# Keeping plants alive



## r0d1mus (Jul 5, 2004)

Are there any special tips or tricks to keeping live aquatic plants? Do i need any special equipment? Any help would be appreciated. Thanks


----------



## sourbugs (Aug 10, 2004)

Light, light and more light (pretty much the opposite of p's)

I think a co2 injection system would be good if your real serious about it. you can also buy plant fertilizer (though a healthy bioload of fish would do the same)


----------



## smithgrind_who (Mar 26, 2004)

r0d1mus, do you have carbon in your filter? If you want plants, carbon isn't necessary for a planted tank.


----------



## r0d1mus (Jul 5, 2004)

smithgrind_who said:


> r0d1mus, do you have carbon in your filter? If you want plants, carbon isn't necessary for a planted tank.
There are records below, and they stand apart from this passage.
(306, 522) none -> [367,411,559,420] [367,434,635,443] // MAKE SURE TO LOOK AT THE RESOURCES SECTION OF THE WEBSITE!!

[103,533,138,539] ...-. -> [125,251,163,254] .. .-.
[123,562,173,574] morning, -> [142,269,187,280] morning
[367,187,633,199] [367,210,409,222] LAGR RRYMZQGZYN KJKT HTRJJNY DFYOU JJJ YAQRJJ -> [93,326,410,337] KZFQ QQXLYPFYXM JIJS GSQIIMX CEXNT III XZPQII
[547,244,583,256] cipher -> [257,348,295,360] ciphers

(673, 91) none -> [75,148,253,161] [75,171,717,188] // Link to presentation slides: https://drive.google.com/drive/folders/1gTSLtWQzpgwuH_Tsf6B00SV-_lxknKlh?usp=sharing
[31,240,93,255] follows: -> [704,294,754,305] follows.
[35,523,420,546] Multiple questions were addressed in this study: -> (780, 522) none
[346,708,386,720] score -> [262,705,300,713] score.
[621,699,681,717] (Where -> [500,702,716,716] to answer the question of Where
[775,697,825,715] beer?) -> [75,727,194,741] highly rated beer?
 Ya... i have carbon in the filters.... they are the carbon packs for the ac filters


----------



## PsychoLes (Jan 8, 2004)

> QUOTE (smithgrind_who @ Oct 5 2004, 01:46 PM)
> r0d1mus, do you have carbon in your filter? If you want plants, carbon isn't necessary for a planted tank.
> 
> Ya... i have carbon in the filters.... they are the carbon packs for the ac filters


What are you using instead of carbon in your filters? I have an emperor filter


----------



## NavinWithPs (Apr 3, 2003)

a good source of light and co2 would help keep the plants alive... also, water changes will help keep them looking nice... i didn't do a water change on my community tank in like a month and all this hair algae grew on the plants.


----------



## smithgrind_who (Mar 26, 2004)

PsychoLes said:


> > QUOTE (smithgrind_who @ Oct 5 2004, 01:46 PM)
> > r0d1mus, do you have carbon in your filter? If you want plants, carbon isn't necessary for a planted tank.
> >
> > Ya... i have carbon in the filters.... they are the carbon packs for the ac filters
> ...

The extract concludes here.